On trouva mille raisons pour excuser la frayeur qu’on avait eue, la brusquerie du départ où l’on ne pensait qu’à fuir la mort.

— C’est cela, dit Philippe, qu’on ne pardonnera point aux Allemands : d’avoir fait la guerre aux civils, de s’être conduits avec une si lâche cruauté. Il est certain que nous n’aurions jamais fui devant des Français ou des Anglais. Fussent-ils nos ennemis, nous sentirions en eux des hommes. Quant aux Allemands… Non !… Leurs atrocités surpassent en horreur tout ce que nous avons redouté !

La haine qu’on en gardait alors était si véhémente, que ces dames inventaient, pour punir le Kaiser, des tortures inédites, une mort effroyable, mais qui semblait trop douce, car l’immensité de son crime demeurait au delà de toute expiation.

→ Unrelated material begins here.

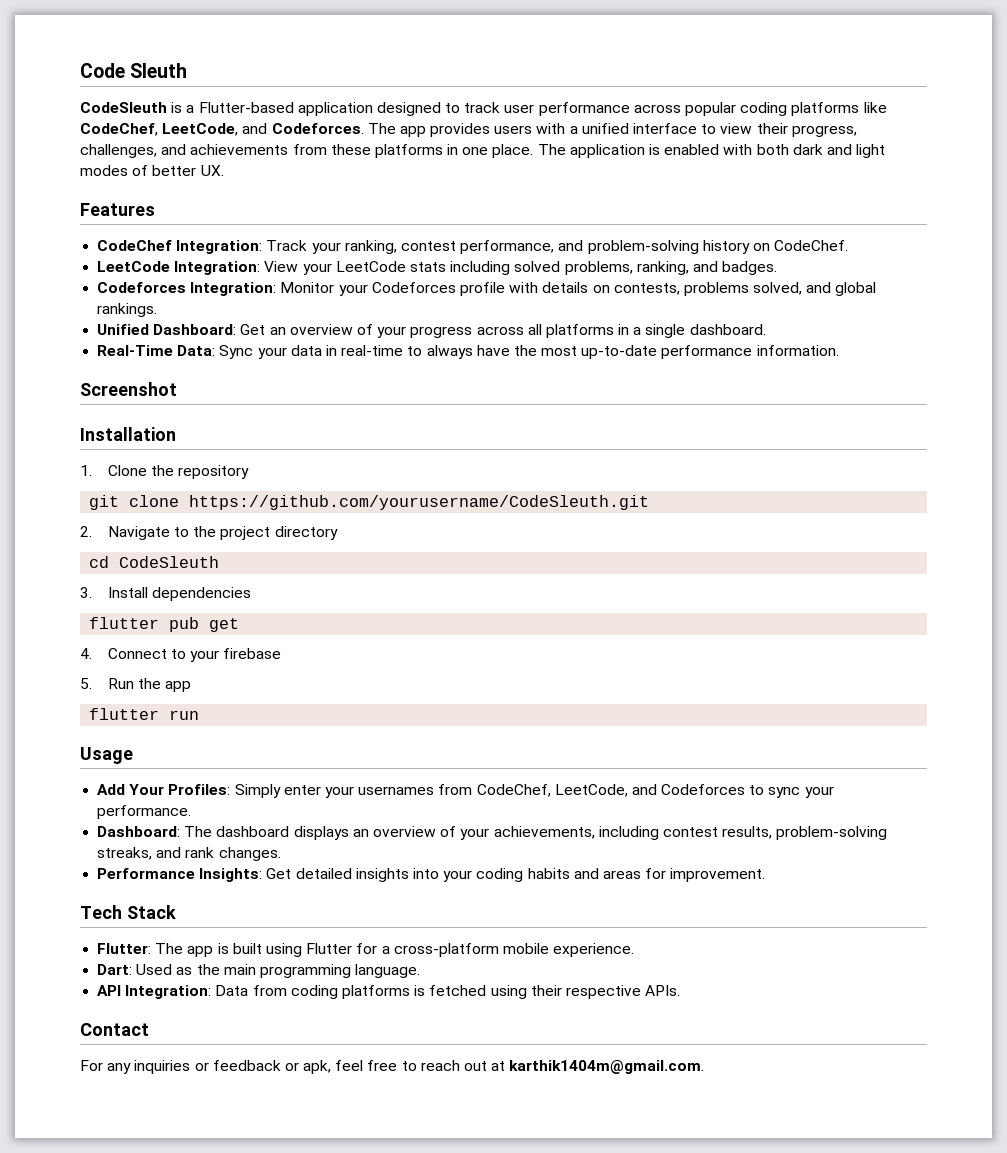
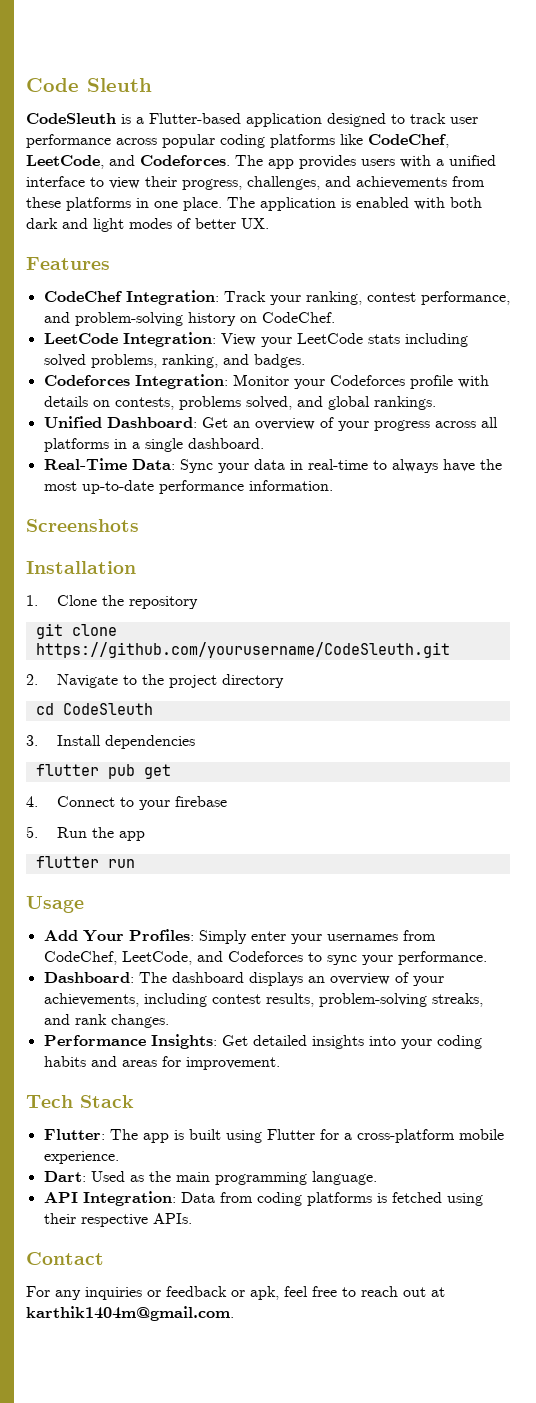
- Screenshot
+ Screenshots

Tandis que la pluie tambourinait sur les carreaux, on se plaignit du froid, du vent, du brouillard ; on rappela les jours heureux, le beau soleil de Lugano ; puis on en revint à la guerre, dont il était impossible d’écarter l’obsession.

En ce temps-là, on critiquait l’Angleterre, sa lenteur « qui dépassait toutes les bornes de la décence » ; on blâmait les journaux de leur optimisme et de leur aveuglement. Quant à l’héroïque petite armée, « que la nation exaltait sans beaucoup la soutenir », on l’estimait dérisoire.

— Cent soixante mille hommes ! s’écria Philippe, dans un empire de quatre cents millions d’habitants !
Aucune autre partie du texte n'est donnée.